Keywords: Cardiomyopathy, Left ventricular systolic function, Mitral valve prolapse, Myocardial deformation
Mitral valve prolapse (MVP) is a hereditary connective tissue disease with (sporadic or familial) autosomal dominant and X-linked inheritance (1). According to The Framingham Heart Study, MVP has an estimated prevalence of 2.4% in the general population (2–4). The overall prognosis of patients with MVP is excellent, but a small subset will develop serious complications, including arrhythmias and sudden cardiac arrest, factors that do not completely depend on the severity of mitral regurgitation (MR) (5).

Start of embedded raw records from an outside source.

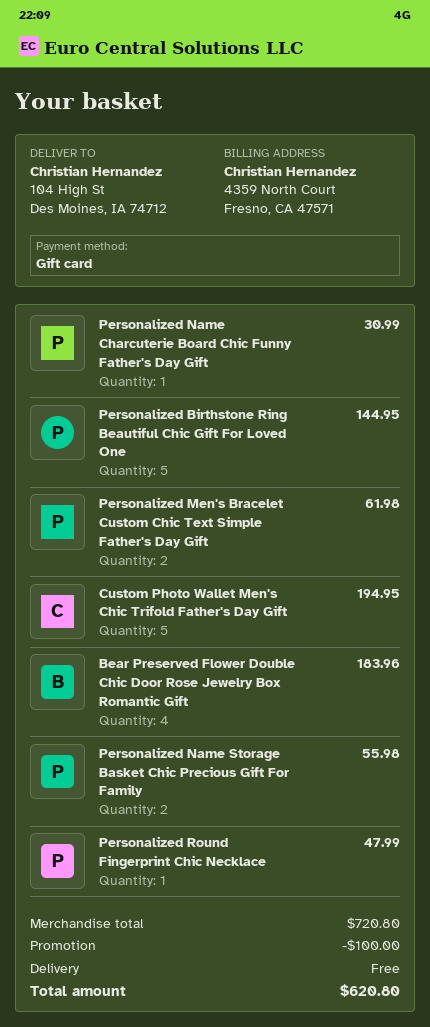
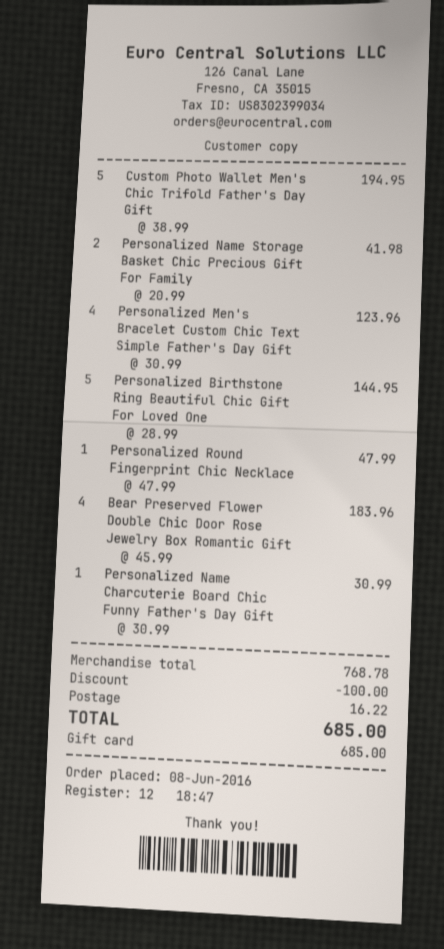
Personalized Men's Bracelet Custom Chic Text Simple Father's Day Gift: 2 for 61.98 -> 4 for 123.96
Personalized Name Storage Basket Chic Precious Gift For Family: 2 for 55.98 -> 2 for 41.98
subtotal: 720.80 -> 768.78
shipping: 0.00 -> 16.22
total: 620.80 -> 685.00

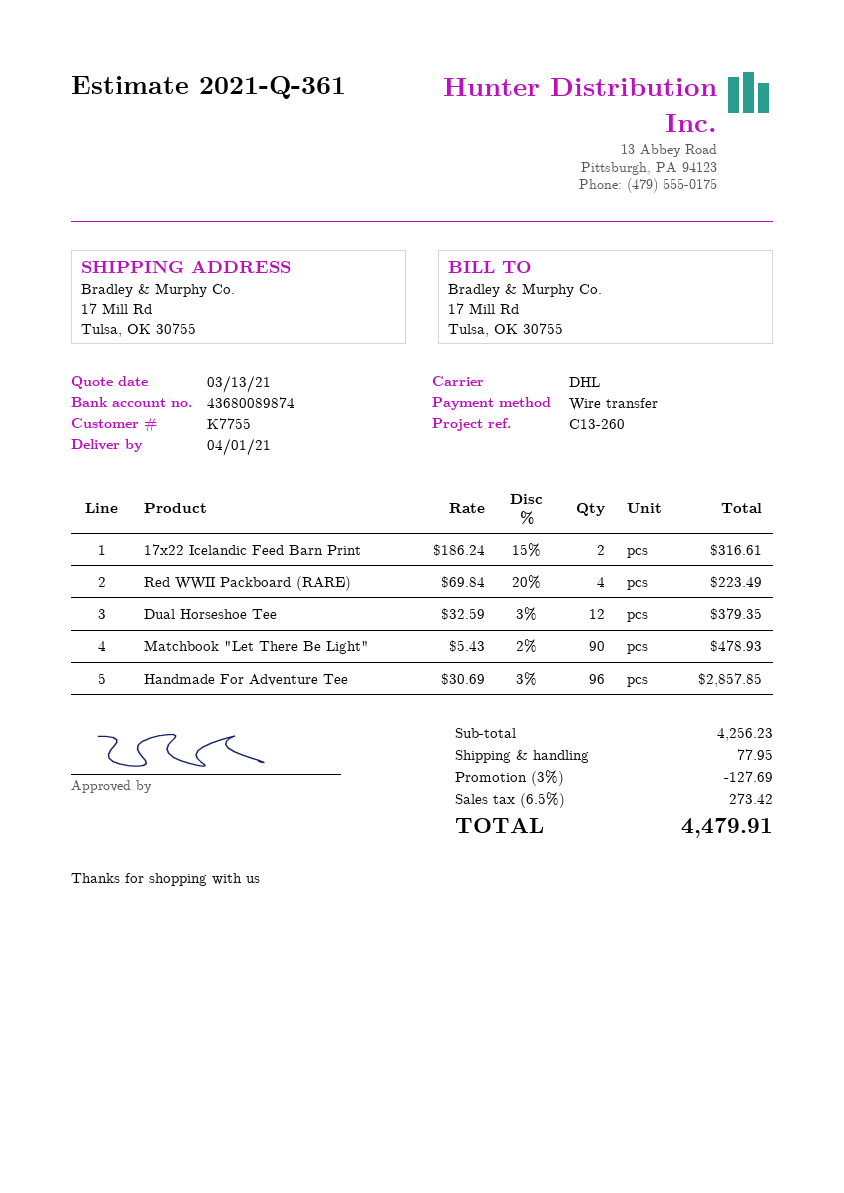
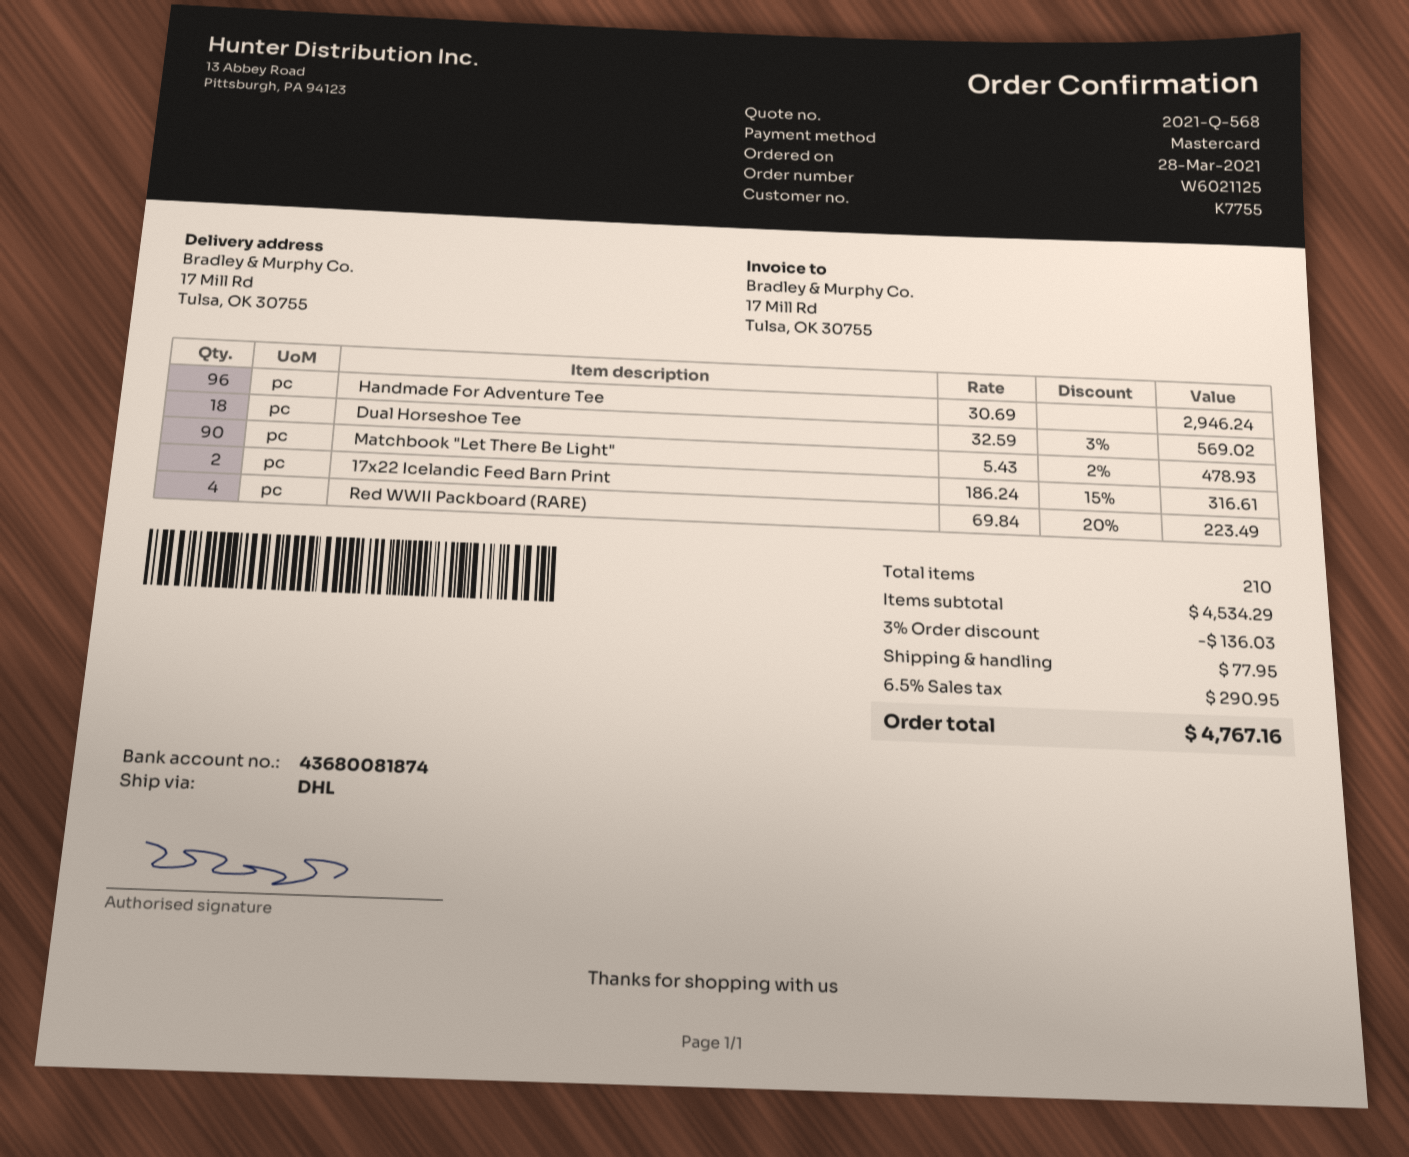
quote number: 2021-Q-361 -> 2021-Q-568
payment method: bank transfer -> Mastercard
bank account: 43680089874 -> 43680081874
Dual Horseshoe Tee: 12 x 32.59 - 3% = 379.35 -> 18 x 32.59 - 3% = 569.02
Handmade For Adventure Tee: 96 x 30.69 - 3% = 2857.85 -> 96 x 30.69 = 2946.24
subtotal: 4256.23 -> 4534.29
discount: 3% = 127.69 -> 3% = 136.03
tax: 6.5% = 273.42 -> 6.5% = 290.95
total: 4479.91 -> 4767.16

In some inherited connective tissue diseases that involve the cardiovascular system (eg, Marfan syndrome), impairment of left ventricular (LV) systolic function has often been reported, which does not appear to depend on aortic dilation or secondary aortic regurgitation and MVP with associated mitral regurgitation. These cases have been described as Marfan-related cardiomyopathy (6,7). The existence of primary cardiomyopathy in connective tissue diseases is currently being debated; however, it is well known that the organization and function of the myocardium is highly dependent on the cardiac extracellular matrix, which is comprised of fibrillar proteins, such as collagen, elastin and fibronectin, as well as signalling molecules and enzymes (8).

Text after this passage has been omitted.